El sociólogo de la posmodernidad pide otro cortado. Atilio hace señas para que le alcancen una medialuna y luego se sube hasta las rodillas las medias que llevan estampadas las manitos limpias del ultimo oso del zoológico de Buenos Aires gestión Sofovich. 

–¡Qué pedazo de revolución del consumo! –dice Ernesto.

–Es genial, es genial. La idea me la tiró mi cuñada, la trainer de CEOS reconvertidos en funcionarios del Estado. 

–¿Qué idea? No entiendo nada, Gallego.

–Es todo utilería. Las botellas, las facturas, los sánguches, las medialunas. Aproveché un remate de Canal 7 gestión Sofovich), mostro. Una genialidad. 

–¿Y los cafés humeantes?

–Es una instalación. Mucho De la Guarda, Fuerza Bruta, viste. Montamos con tres proyectores que envían imágenes cruzadas y te da sensación de 3D. Una capa del marketing político mi cuñadita. 

–¿Pero quién va a querer comprar una medialuna de cerámica, Gallego? 

–Tenés que actualizarte. Ya no vendo más medialunas, Ernesto, ahora las alquilo.

–¿Cómo?

–Sí, te alquilo el café y las medialunas a fracción de treinta minutos.

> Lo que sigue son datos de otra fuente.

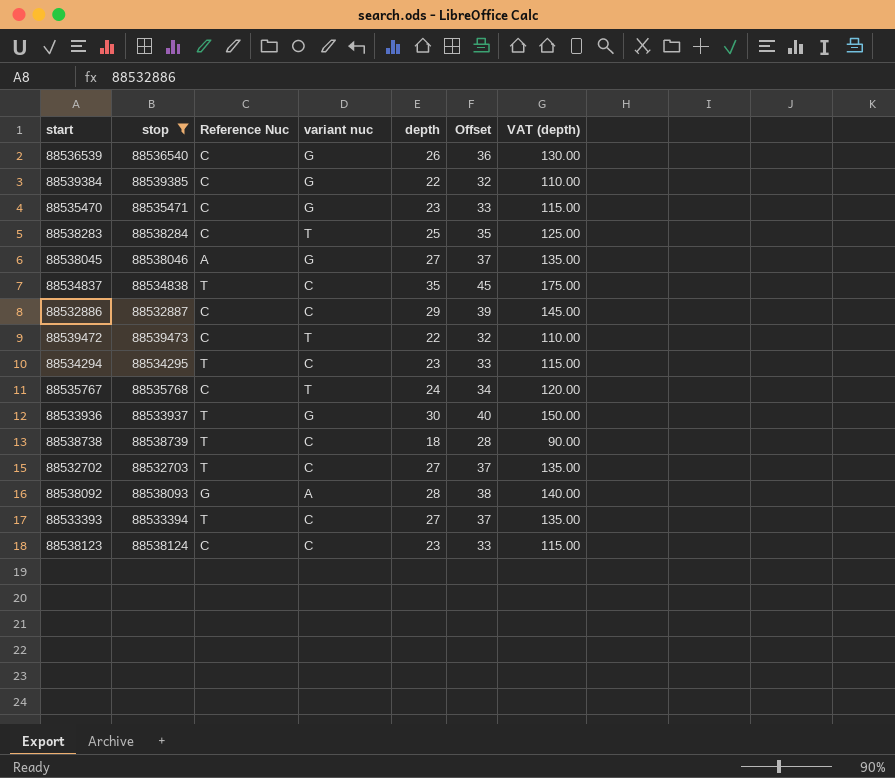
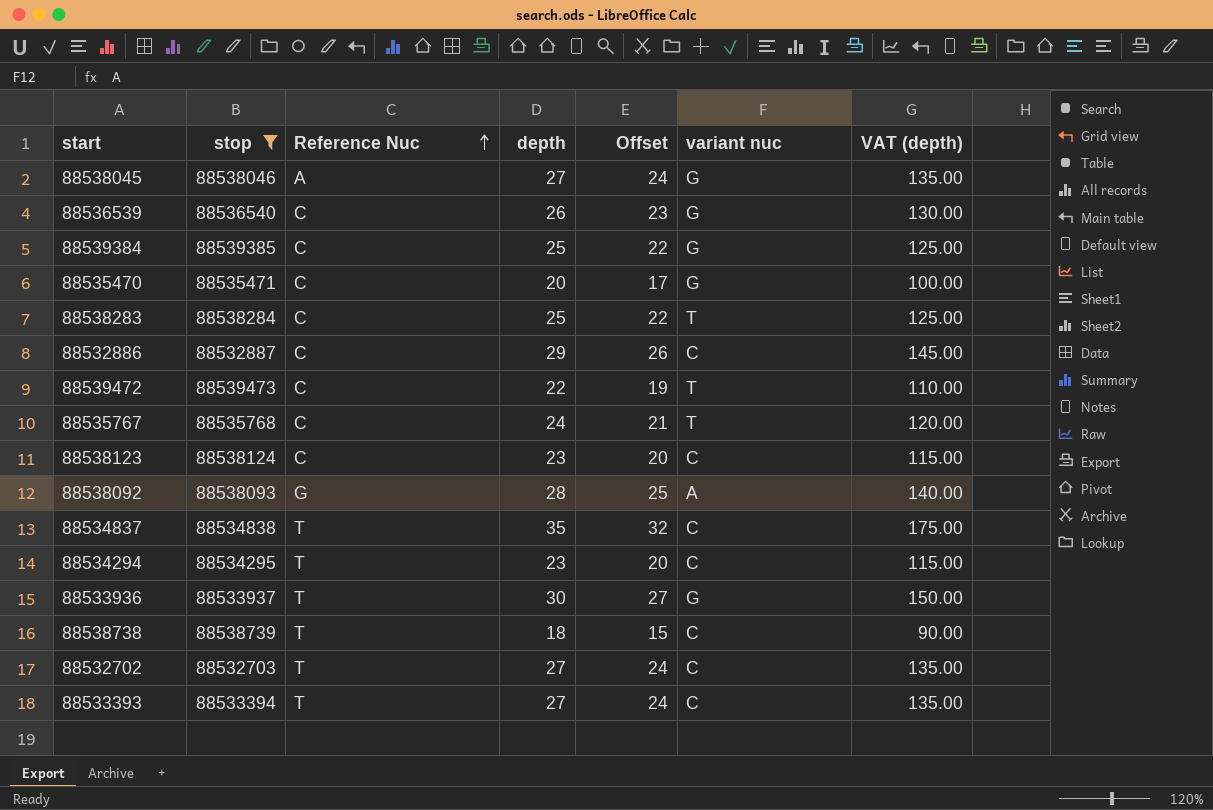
row order: none -> Reference Nuc ascending
column Offset | formula: [depth] + 10 -> [depth] - 3
column variant nuc | position: 4 -> 6
88539384 | depth: 22 -> 25
88539384 | VAT (depth): 110.00 -> 125.00
88535470 | depth: 23 -> 20
88535470 | VAT (depth): 115.00 -> 100.00

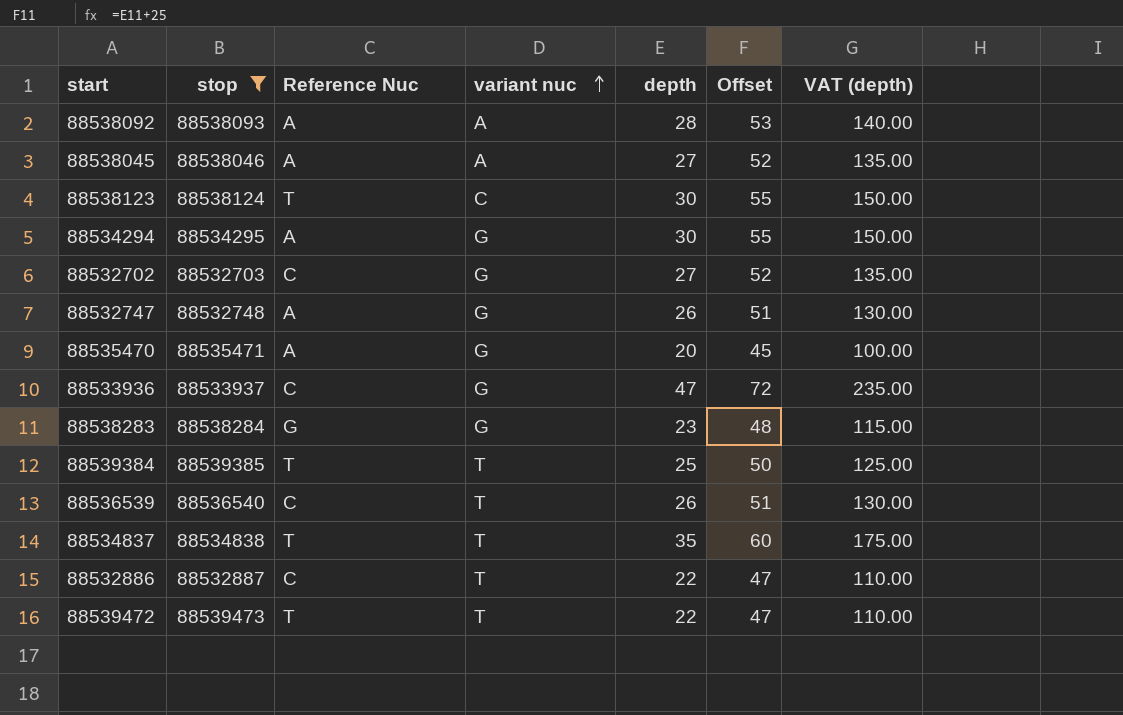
row order: Reference Nuc ascending -> variant nuc ascending
column variant nuc | position: 6 -> 4
column Offset | formula: [depth] - 3 -> [depth] + 25
row 88535767: 88535768 | C | 24 | 21 | T | 120.00 -> none
row 88538738: 88538739 | T | 18 | 15 | C | 90.00 -> none
row 88533393: 88533394 | T | 27 | 24 | C | 135.00 -> none
88538092 | Reference Nuc: G -> A
88538045 | variant nuc: G -> A
88538123 | Reference Nuc: C -> T
88538123 | depth: 23 -> 30
88538123 | VAT (depth): 115.00 -> 150.00
88534294 | Reference Nuc: T -> A
88534294 | variant nuc: C -> G
88534294 | depth: 23 -> 30
88534294 | VAT (depth): 115.00 -> 150.00
88532702 | Reference Nuc: T -> C
88532702 | variant nuc: C -> G
row 88532747: none -> 88532748 | A | G | 26 | 51 | 130.00
88535470 | Reference Nuc: C -> A
88533936 | Reference Nuc: T -> C
88533936 | depth: 30 -> 47
88533936 | VAT (depth): 150.00 -> 235.00
88538283 | Reference Nuc: C -> G
88538283 | variant nuc: T -> G
88538283 | depth: 25 -> 23
88538283 | VAT (depth): 125.00 -> 115.00
88539384 | Reference Nuc: C -> T
88539384 | variant nuc: G -> T
88536539 | variant nuc: G -> T
88534837 | variant nuc: C -> T
88532886 | variant nuc: C -> T
88532886 | depth: 29 -> 22
88532886 | VAT (depth): 145.00 -> 110.00
88539472 | Reference Nuc: C -> T

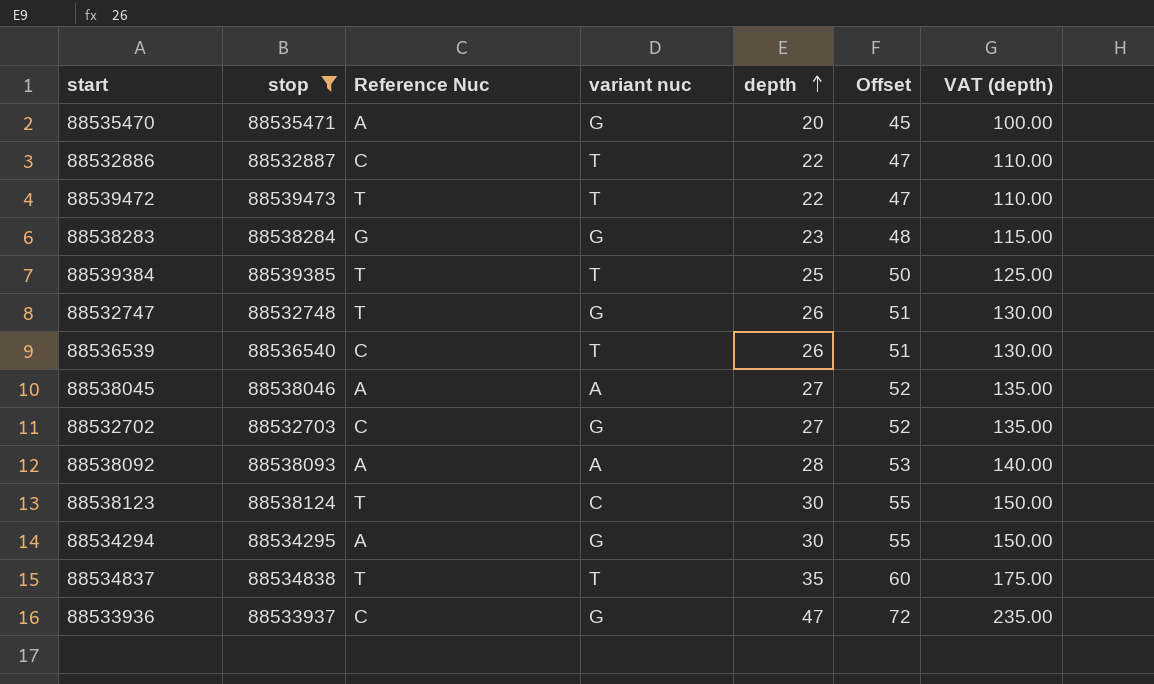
row order: variant nuc ascending -> depth ascending
88532747 | Reference Nuc: A -> T

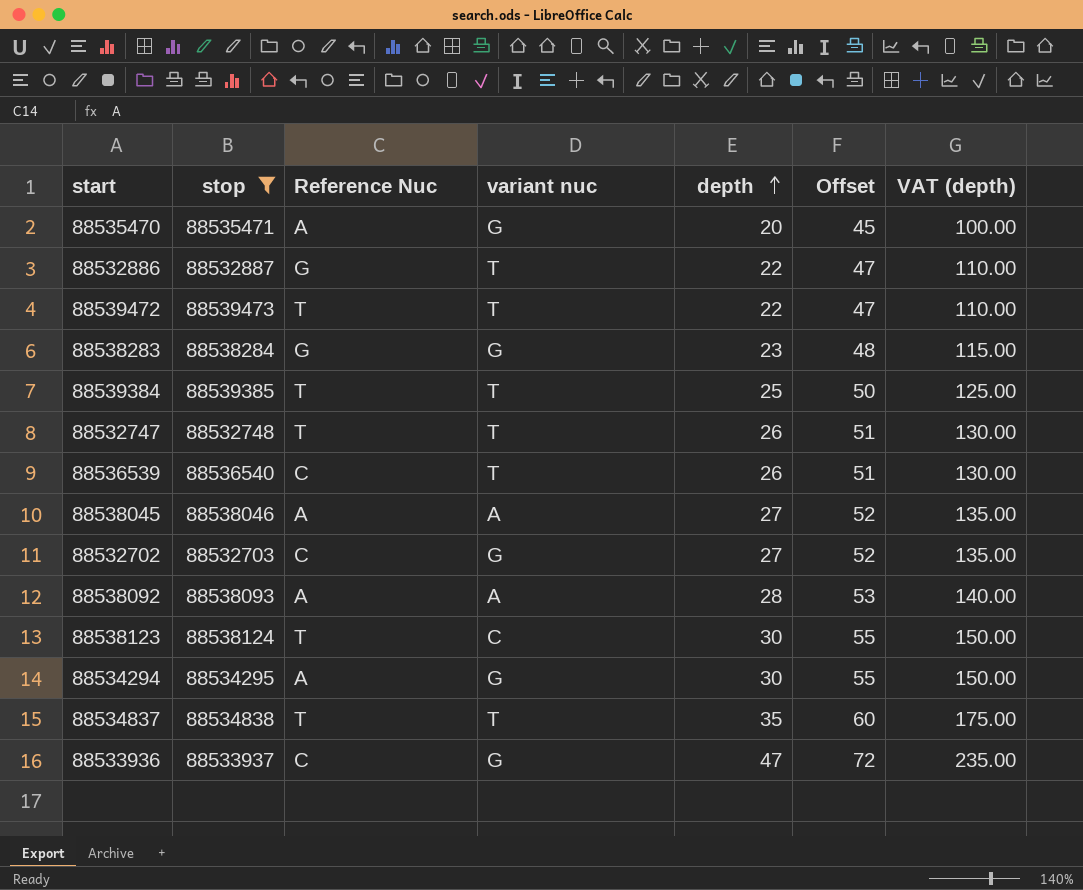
88532886 | Reference Nuc: C -> G
88532747 | variant nuc: G -> T

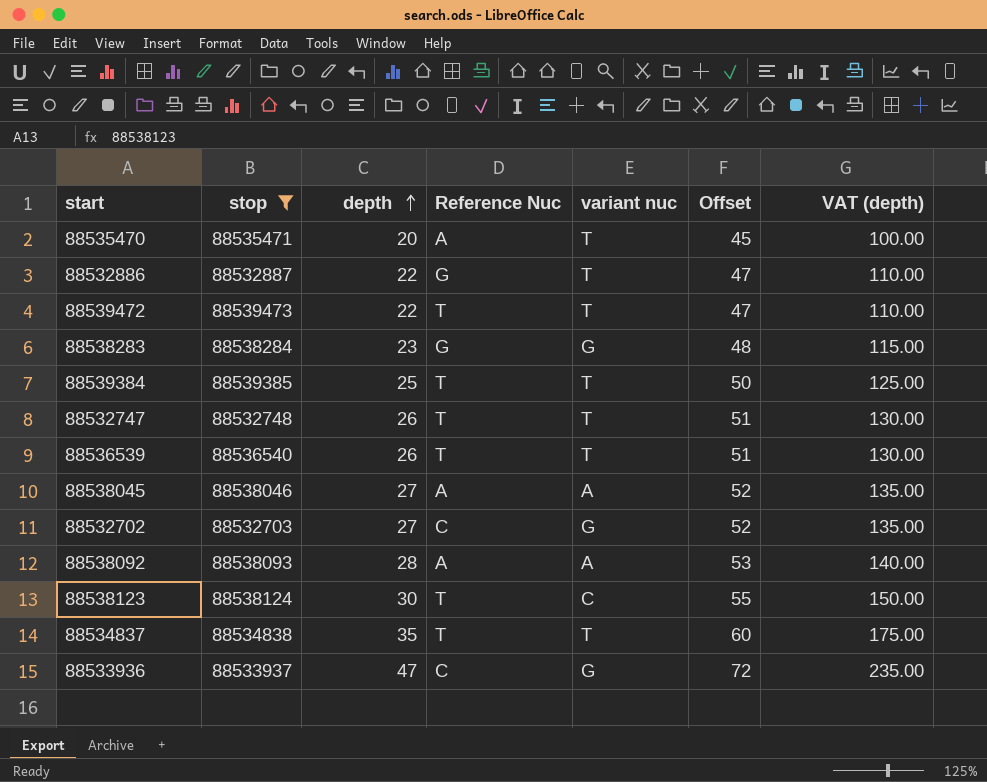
column depth | position: 5 -> 3
row 88534294: 88534295 | A | G | 30 | 55 | 150.00 -> none
88535470 | variant nuc: G -> T
88536539 | Reference Nuc: C -> T

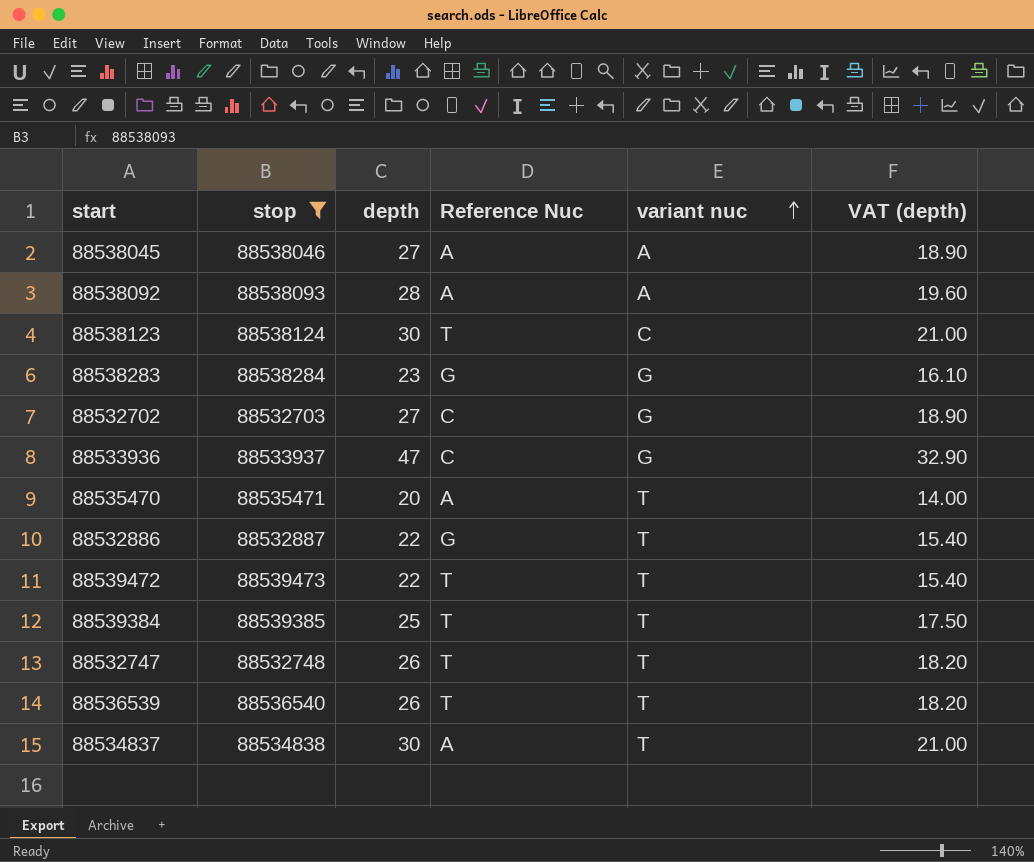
row order: depth ascending -> variant nuc ascending
column Offset | formula: [depth] + 25 -> none
column VAT (depth) | formula: [depth] * 5 -> [depth] * 0.7
88534837 | depth: 35 -> 30
88534837 | Reference Nuc: T -> A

A un precio mucho más barato que si te las estuviera vendiendo, por supuesto. Podés comer, o creer que comés la misma medialuna las veces que quieras. No necesito más proveedores ni reposición de mercadería. No tengo más desperdicios ni fechas de vencimiento ¡Un golazo de la semiótica, Ernesto! 

–La verdad es que a esta no la supo ver venir ni Jean Baudrillard –interrumpe el sociólogo de la posmodernidad, que porta una careta con el rostro de Carolina Papaleo.

El Gallego lo saca a las corridas con el trapo rejilla. Ernesto siente un ruido en el estómago, algo que se despierta, un deseo, una necesidad, que asoma primero con timidez y luego se vuelve irrefrenable. Trata de controlarse, pero sus brazos tiemblan, su mandíbula se mueve, empieza a babear. Las gotas forman en el suelo la cara de Francis Mallman. Mete sus manos en el bolsillo, encuentra unas monedas de cien pesos con la cara de una comadreja y un par de billetes de cinco lucas con las puntas carcomidas por la inflación. Querría evitarlo, pero no puede. El consumo es solo una palabra, hasta que alguien llega para darle sentido. 

–¡Alquilame un café en jarrito y tres medialunas de grasa, Gallego!